Plant Physiology 100:1706-1715 (1992)
© 1992 American Society of Plant Biologists
Membranes and Bioenergetics
Regulation of Vacuolar H+-Pyrophosphatase by Free Calcium 1
A Reaction Kinetic Analysis
Philip A. Rea,
Christopher J. Britten,
Ian R. Jennings,
Caroline M. Calvert,
Lorna A. Skiera,
Roger A. Leigh and
Dale Sanders
Biochemistry and Physiology Department, Agricultural and Food Research Council Institute of Arable Crops Research, Rothamsted Experimental Station, Harpenden, Hertfordshire AL5 2JQ, United Kingdom,
Plant Science Institute, Department of Biology, University of Pennsylvania, Philadelphia, Pennsylvania 19104,
Biology Department, University of York, York YO1 5DD, United Kingdom
The H+-translocating inorganic pyrophosphatase (H+-PPase) associated with vesicles of the vacuolar membrane (tonoplast) isolated from beet (Beta vulgaris L.) is subject to direct inhibition by Ca2+ and a number of other divalent cations (Co2+, Mn2+, Zn2+).
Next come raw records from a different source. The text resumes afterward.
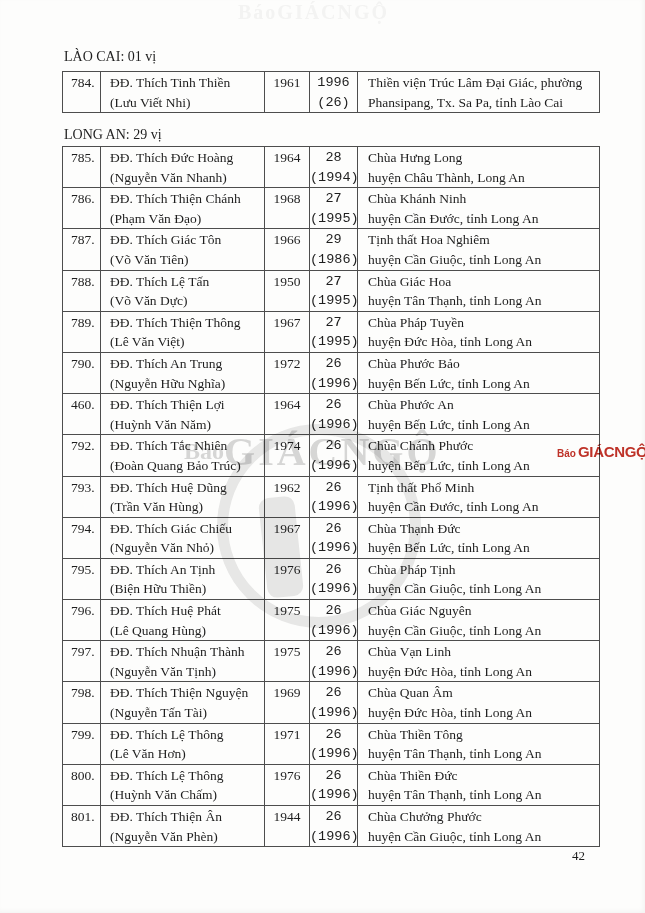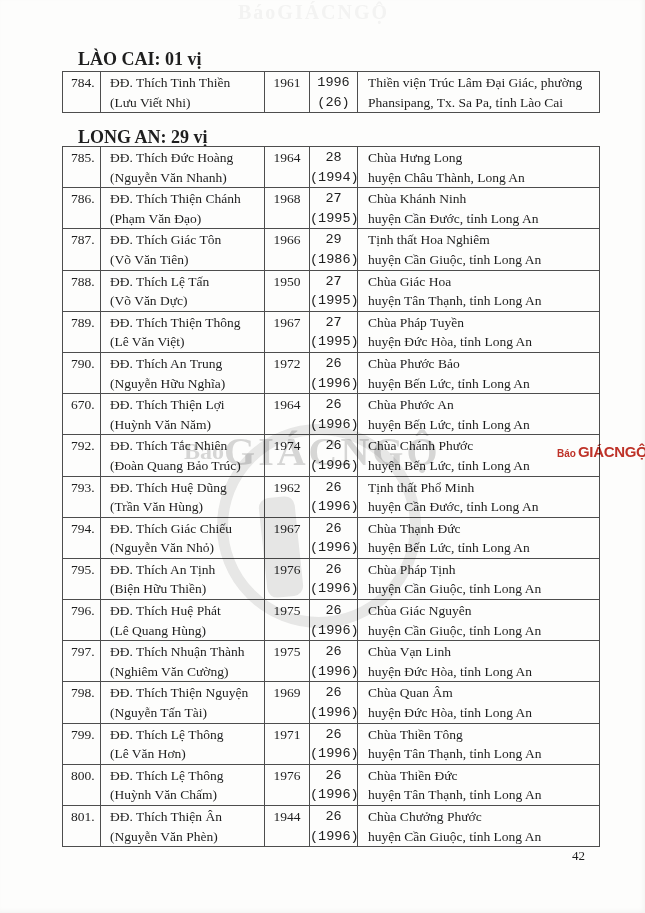--- a/index.html
+++ b/index.html
@@ -2,21 +2,21 @@
 <html><head>
 <meta charset="utf-8">
 <style>
   html,body{margin:0;padding:0;}
   body{
     width:645px;height:913px;position:relative;background:#ffffff;
     font-family:"Liberation Serif","DejaVu Serif",serif;color:#1e1e1e;
   }
   .page{position:absolute;inset:0;background:#fdfdfc;overflow:hidden;
         box-shadow:inset -2px -2px 4px rgba(0,0,0,0.04);}
-  .heading{position:absolute;left:78px;font-weight:bold;font-size:18px;white-space:nowrap;}
+  .heading{position:absolute;left:64px;font-weight:normal;font-size:14px;white-space:nowrap;}
   #heading-0{top:49px;}
   #heading-1{top:127px;}
   table.doc-table{position:absolute;left:62px;width:537px;border-collapse:collapse;table-layout:fixed;}
   #table-0{top:71px;}
   #table-1{top:146px;}
   td{border:1px solid #4d4d4d;vertical-align:top;padding:1px 0 0 0;font-size:13.5px;}
   .ln{line-height:19.6px;height:19.6px;white-space:nowrap;}
   .cell-num .ln{padding-left:8px;}
   .cell-name .ln{padding-left:9px;}
   .cell-birth{text-align:center;}
@@ -212,21 +212,21 @@
             <div class="ln">26</div>
             <div class="ln">(1996)</div>
           </td>
           <td class="cell-temple">
             <div class="ln">Chùa Phước Bảo</div>
             <div class="ln">huyện Bến Lức, tỉnh Long An</div>
           </td>
         </tr>
         <tr>
           <td class="cell-num">
-            <div class="ln">670.</div>
+            <div class="ln">460.</div>
           </td>
           <td class="cell-name">
             <div class="ln">ĐĐ. Thích Thiện Lợi</div>
             <div class="ln">(Huỳnh Văn Năm)</div>
           </td>
           <td class="cell-birth">
             <div class="ln">1964</div>
             <div class="ln">&nbsp;</div>
           </td>
           <td class="cell-ord">
@@ -342,21 +342,21 @@
             <div class="ln">Chùa Giác Nguyên</div>
             <div class="ln">huyện Cần Giuộc, tỉnh Long An</div>
           </td>
         </tr>
         <tr>
           <td class="cell-num">
             <div class="ln">797.</div>
           </td>
           <td class="cell-name">
             <div class="ln">ĐĐ. Thích Nhuận Thành</div>
-            <div class="ln">(Nghiêm Văn Cường)</div>
+            <div class="ln">(Nguyễn Văn Tịnh)</div>
           </td>
           <td class="cell-birth">
             <div class="ln">1975</div>
             <div class="ln">&nbsp;</div>
           </td>
           <td class="cell-ord">
             <div class="ln">26</div>
             <div class="ln">(1996)</div>
           </td>
           <td class="cell-temple">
By contrast, the H+-translocating ATPase (H+-ATPase) located on the same membrane is insensitive to Ca2+. Here we examine the mechanism and feasibility of regulation of the vacuolar H+-PPase by cytosolic free Ca2+ under the conditions thought to prevail in vivo with respect to Mg2+, inorganic pyrophosphate (PPi), and pH. The minimal reaction scheme that satisfactorily describes the effects of elevated Ca2+ or CaPPi on the enzyme is one that invokes equilibrium binding of substrate (Mg2PPi) at one site, inhibitory binding of Mg2PPi to a lower-affinity second site, binding of activator (Mg2+) at a third site, and direct binding of Ca2+ or CaPPi to a fourth site. Changes in enzyme activity in response to selective manipulation of either Ca2+ or CaPPi are explicable only if Ca2+, rather than CaPPi, is the inhibitory ligand. This conclusion is supported by the finding that CaPPi fails to mimic substrate in protection of the enzyme from inhibition by N-ethylmaleimide. Furthermore, the reaction scheme quantitatively and independently predicts the observed noncompetitive effects of free Ca2+ on the substrate concentration dependence of H+-PPase activity. The results are discussed in relation to the previous proposal that CaPPi is the principal inhibitory ligand of the vacuolar H+-PPase (M. Maeshima [1991] Eur J Biochem 196: 11-17) and the possibility that in vivo modulation of cytosolic free Ca2+ might constitute a specific mechanism for selective regulation of this enzyme, and consequently for stabilization of PPi levels in the cytoplasm of plant cells.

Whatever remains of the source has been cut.